■ EXERCISE OBJECTIVE: Omit pictures and quote the listing below line by line, from its start through the line that holds "background: #4c1d95 ->".

■ DATASET EXTRACT:
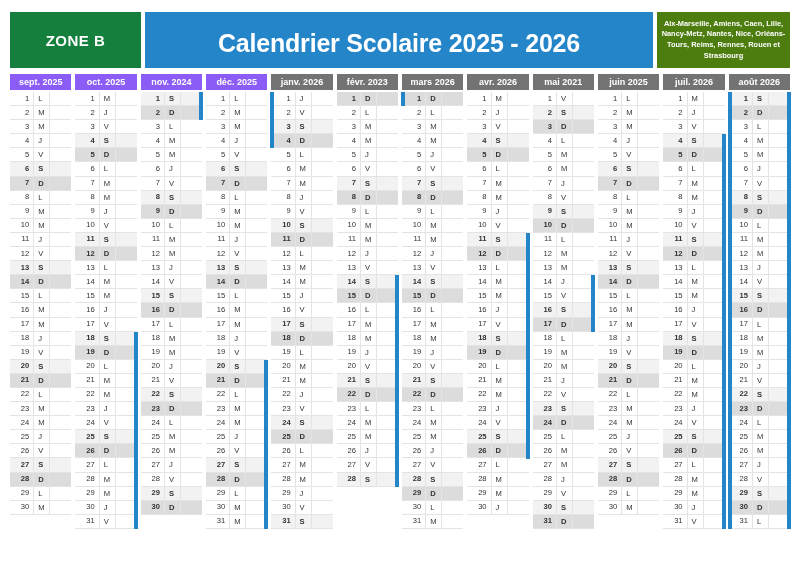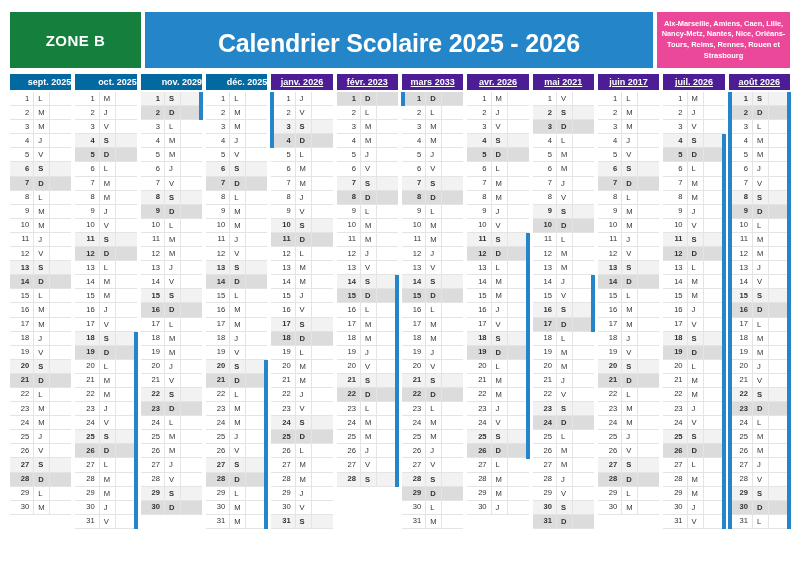"Aix-Marseille, Amiens, Caen, Lille," .academies-box { background: #ec4899 -> #4d7c0f }
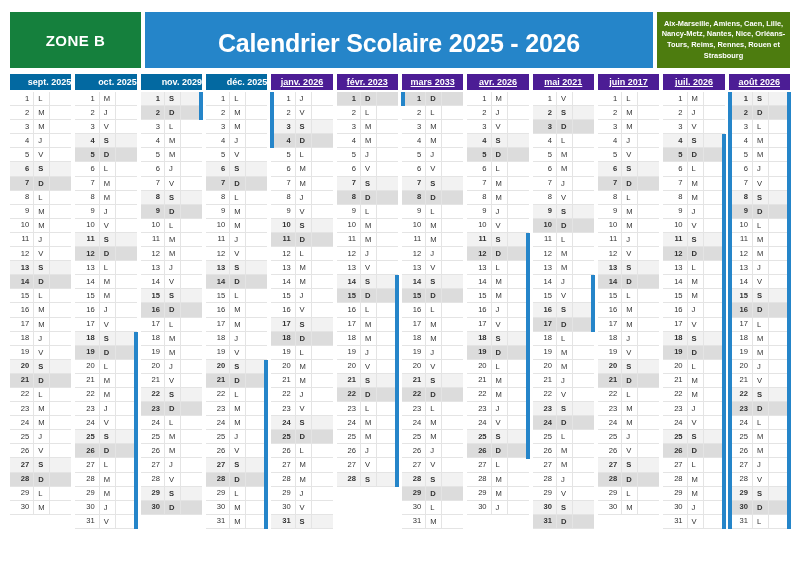"sept. 2025" .month-head.green { background: #0369a1 -> #8b5cf6; text-align: right -> none }
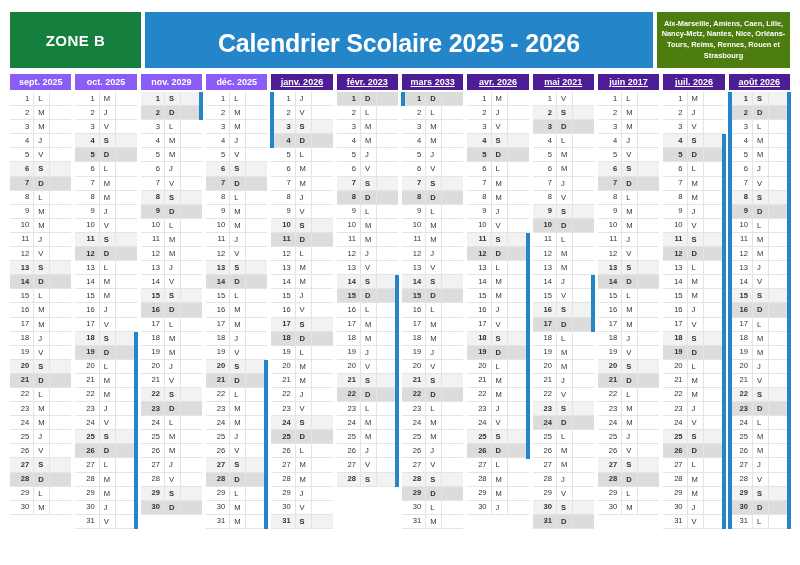"nov. 2029" div.month-head { text: 2029 -> 2024 }
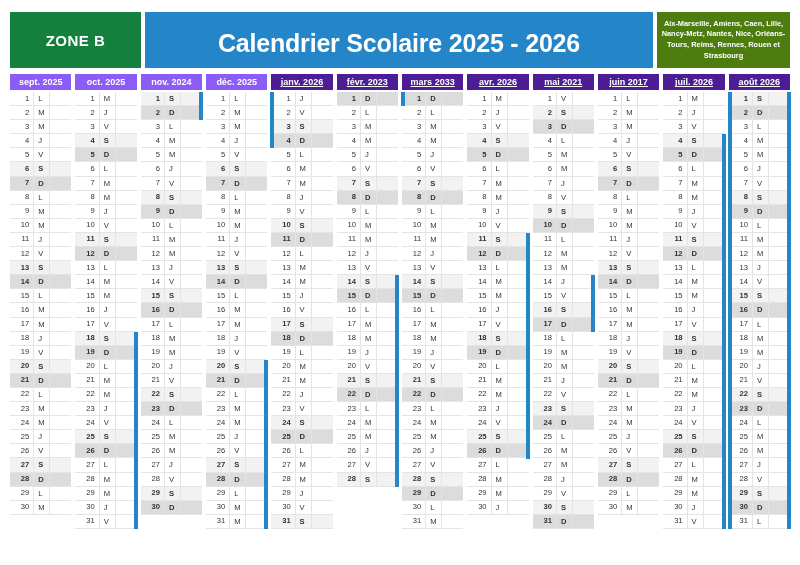"janv. 2026" .month-head.blue { background: #4c1d95 -> #737373; text-decoration: underline -> none }
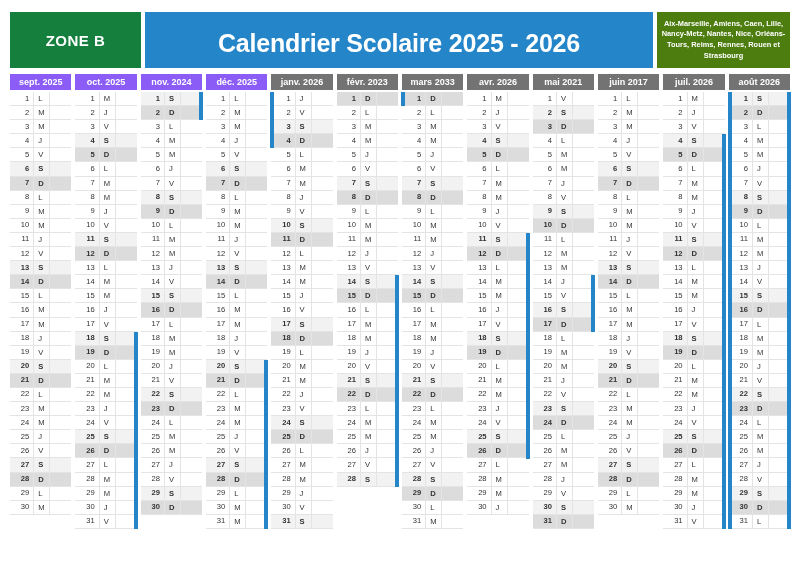"mars 2033" div.month-head { text: 2033 -> 2026 }
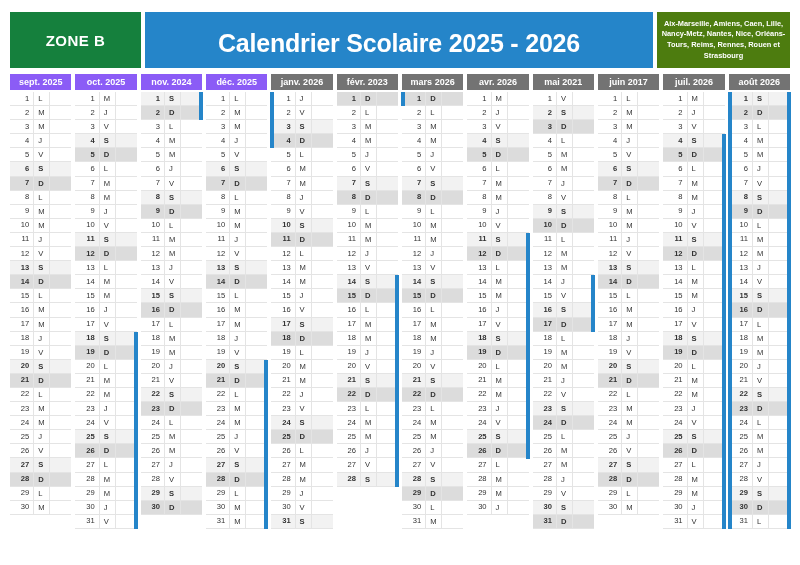"juin 2017" div.month-head { text: 2017 -> 2025 }
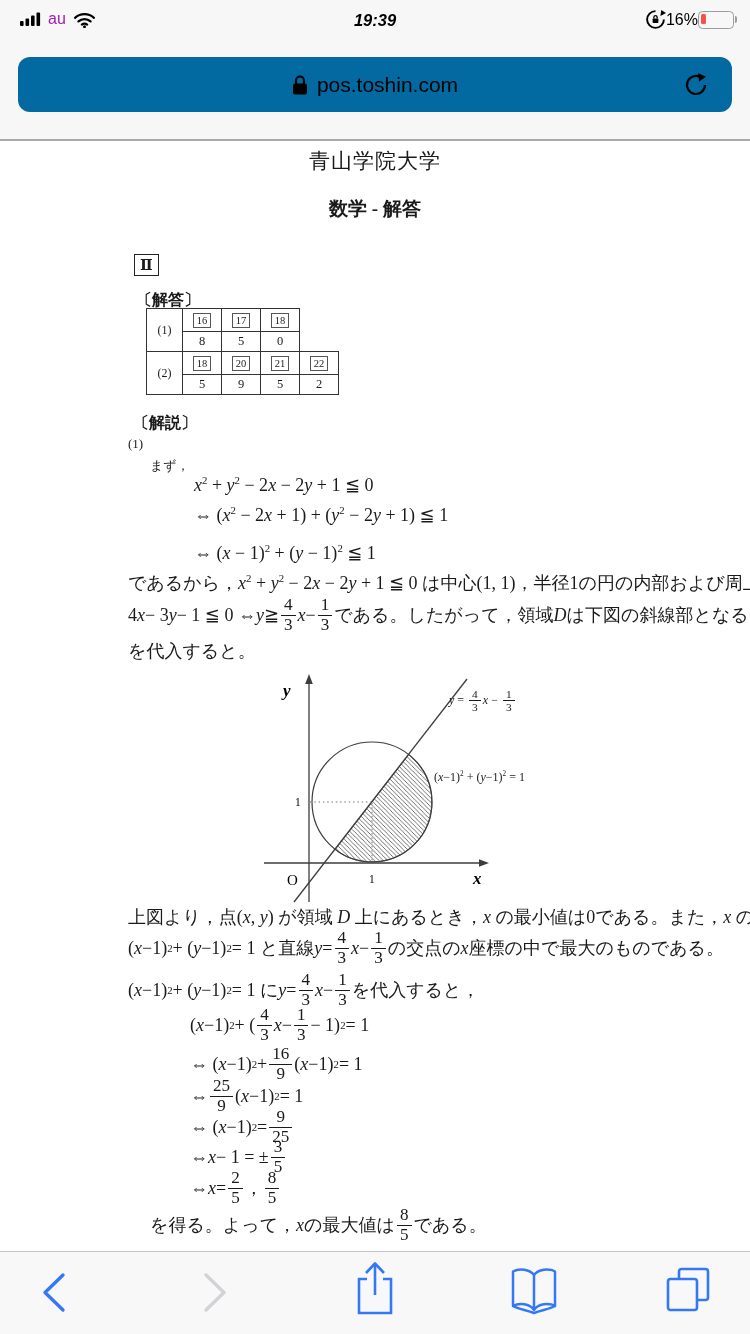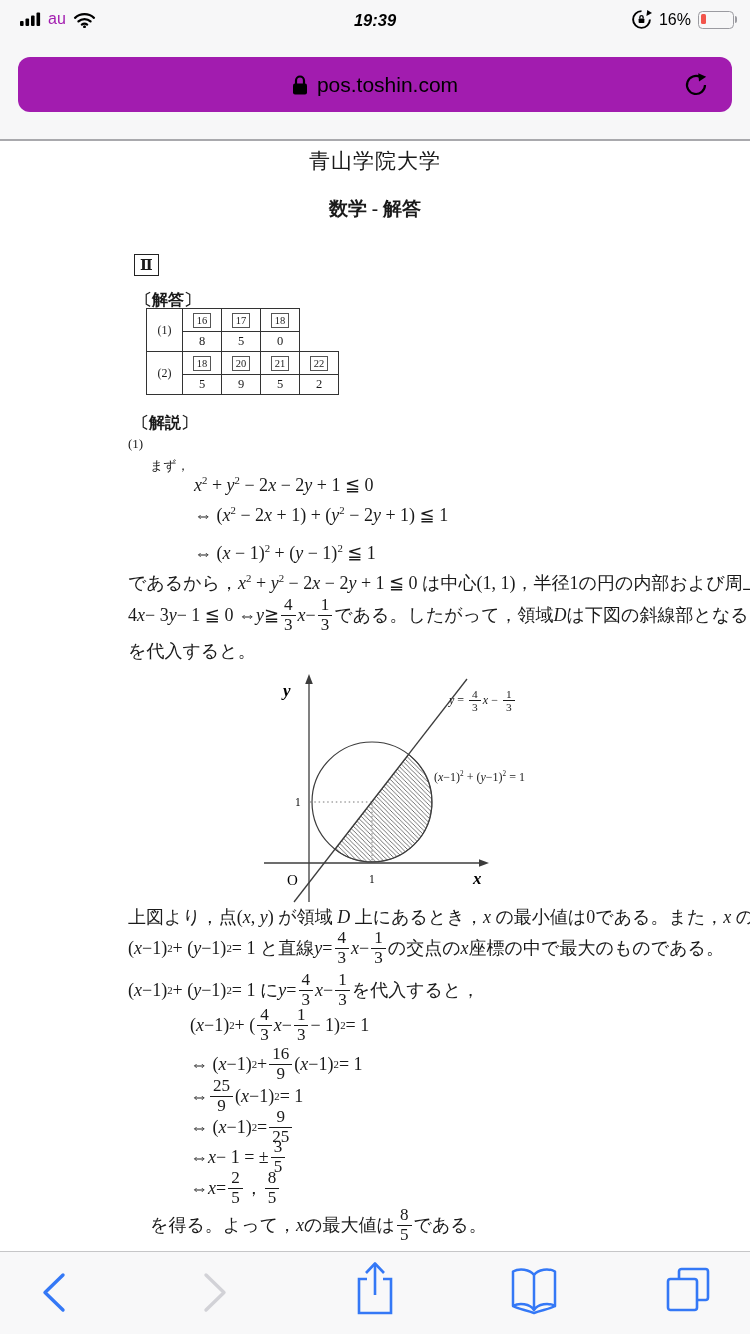"16%" .sb-right { gap: 7px -> 0 }
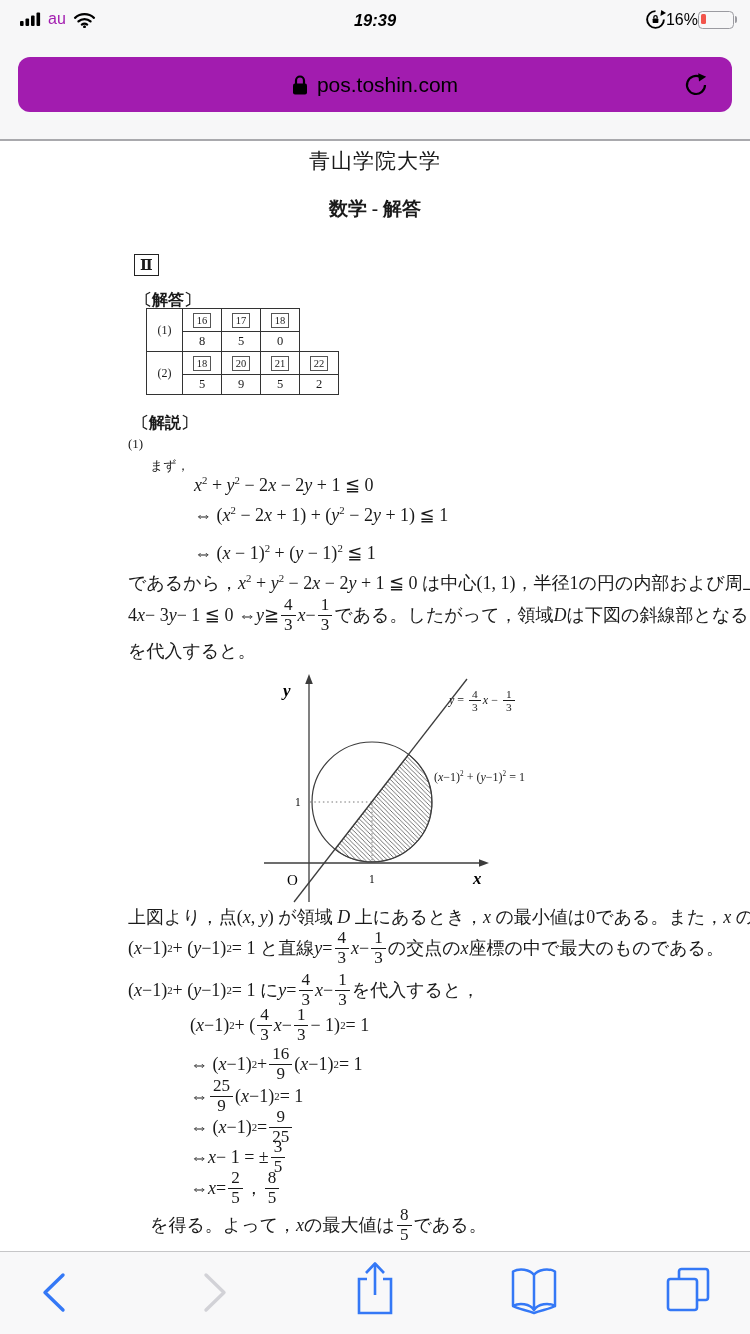"pos.toshin.com" .urlfield { background: #a21caf -> #0369a1 }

■ REPLY:
"Aix-Marseille, Amiens, Caen, Lille," .academies-box { background: #ec4899 -> #4d7c0f }
"sept. 2025" .month-head.green { background: #0369a1 -> #8b5cf6; text-align: right -> none }
"nov. 2029" div.month-head { text: 2029 -> 2024 }
"janv. 2026" .month-head.blue { background: #4c1d95 -> #737373; text-decoration: underline -> none }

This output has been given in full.